▶ _What is being asked_:
Please output the data below exactly as given, starting at its first line and stopping after the line that contains "total: 1988.18 -> 1884.43".

|---|

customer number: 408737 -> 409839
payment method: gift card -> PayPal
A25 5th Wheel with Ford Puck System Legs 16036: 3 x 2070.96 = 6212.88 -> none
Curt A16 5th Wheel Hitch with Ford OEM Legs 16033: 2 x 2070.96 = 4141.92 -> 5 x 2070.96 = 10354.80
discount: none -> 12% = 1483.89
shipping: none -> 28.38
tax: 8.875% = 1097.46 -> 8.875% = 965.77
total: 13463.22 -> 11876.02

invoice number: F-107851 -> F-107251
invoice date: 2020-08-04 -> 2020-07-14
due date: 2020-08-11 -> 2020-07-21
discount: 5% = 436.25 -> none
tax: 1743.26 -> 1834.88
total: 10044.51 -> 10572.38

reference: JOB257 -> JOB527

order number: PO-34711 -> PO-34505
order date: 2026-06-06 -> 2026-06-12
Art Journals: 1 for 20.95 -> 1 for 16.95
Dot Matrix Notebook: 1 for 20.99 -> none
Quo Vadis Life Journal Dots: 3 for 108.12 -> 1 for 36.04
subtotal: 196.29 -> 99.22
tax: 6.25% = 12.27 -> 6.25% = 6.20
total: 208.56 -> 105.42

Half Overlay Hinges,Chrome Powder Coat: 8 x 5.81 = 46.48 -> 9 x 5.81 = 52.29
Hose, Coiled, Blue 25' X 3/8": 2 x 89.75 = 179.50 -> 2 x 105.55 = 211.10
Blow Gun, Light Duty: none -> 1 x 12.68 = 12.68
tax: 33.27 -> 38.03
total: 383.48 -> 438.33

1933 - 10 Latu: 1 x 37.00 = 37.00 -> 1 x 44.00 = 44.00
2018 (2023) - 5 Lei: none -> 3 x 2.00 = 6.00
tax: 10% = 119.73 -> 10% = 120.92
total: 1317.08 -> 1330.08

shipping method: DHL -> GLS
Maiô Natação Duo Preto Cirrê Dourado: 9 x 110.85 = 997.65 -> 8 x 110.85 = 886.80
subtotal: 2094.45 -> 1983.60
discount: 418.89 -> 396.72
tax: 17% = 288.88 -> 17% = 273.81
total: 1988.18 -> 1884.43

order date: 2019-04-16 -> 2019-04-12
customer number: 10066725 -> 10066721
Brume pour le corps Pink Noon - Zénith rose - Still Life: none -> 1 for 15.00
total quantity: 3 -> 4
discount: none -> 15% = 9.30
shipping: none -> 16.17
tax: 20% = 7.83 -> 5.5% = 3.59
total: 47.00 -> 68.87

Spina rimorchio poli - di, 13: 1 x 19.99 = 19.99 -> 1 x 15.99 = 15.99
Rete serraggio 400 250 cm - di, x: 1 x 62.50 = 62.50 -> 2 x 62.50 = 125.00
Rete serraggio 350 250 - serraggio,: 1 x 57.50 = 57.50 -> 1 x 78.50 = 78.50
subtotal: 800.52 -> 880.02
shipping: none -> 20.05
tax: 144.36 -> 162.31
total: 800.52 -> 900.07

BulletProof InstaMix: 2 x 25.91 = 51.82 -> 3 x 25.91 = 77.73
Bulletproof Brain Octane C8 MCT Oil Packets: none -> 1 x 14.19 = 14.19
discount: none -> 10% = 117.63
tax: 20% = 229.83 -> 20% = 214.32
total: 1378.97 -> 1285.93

|---|

▶ _Result of this task_:
customer number: 408737 -> 409839
payment method: gift card -> PayPal
A25 5th Wheel with Ford Puck System Legs 16036: 3 x 2070.96 = 6212.88 -> none
Curt A16 5th Wheel Hitch with Ford OEM Legs 16033: 2 x 2070.96 = 4141.92 -> 5 x 2070.96 = 10354.80
discount: none -> 12% = 1483.89
shipping: none -> 28.38
tax: 8.875% = 1097.46 -> 8.875% = 965.77
total: 13463.22 -> 11876.02

invoice number: F-107851 -> F-107251
invoice date: 2020-08-04 -> 2020-07-14
due date: 2020-08-11 -> 2020-07-21
discount: 5% = 436.25 -> none
tax: 1743.26 -> 1834.88
total: 10044.51 -> 10572.38

reference: JOB257 -> JOB527

order number: PO-34711 -> PO-34505
order date: 2026-06-06 -> 2026-06-12
Art Journals: 1 for 20.95 -> 1 for 16.95
Dot Matrix Notebook: 1 for 20.99 -> none
Quo Vadis Life Journal Dots: 3 for 108.12 -> 1 for 36.04
subtotal: 196.29 -> 99.22
tax: 6.25% = 12.27 -> 6.25% = 6.20
total: 208.56 -> 105.42

Half Overlay Hinges,Chrome Powder Coat: 8 x 5.81 = 46.48 -> 9 x 5.81 = 52.29
Hose, Coiled, Blue 25' X 3/8": 2 x 89.75 = 179.50 -> 2 x 105.55 = 211.10
Blow Gun, Light Duty: none -> 1 x 12.68 = 12.68
tax: 33.27 -> 38.03
total: 383.48 -> 438.33

1933 - 10 Latu: 1 x 37.00 = 37.00 -> 1 x 44.00 = 44.00
2018 (2023) - 5 Lei: none -> 3 x 2.00 = 6.00
tax: 10% = 119.73 -> 10% = 120.92
total: 1317.08 -> 1330.08

shipping method: DHL -> GLS
Maiô Natação Duo Preto Cirrê Dourado: 9 x 110.85 = 997.65 -> 8 x 110.85 = 886.80
subtotal: 2094.45 -> 1983.60
discount: 418.89 -> 396.72
tax: 17% = 288.88 -> 17% = 273.81
total: 1988.18 -> 1884.43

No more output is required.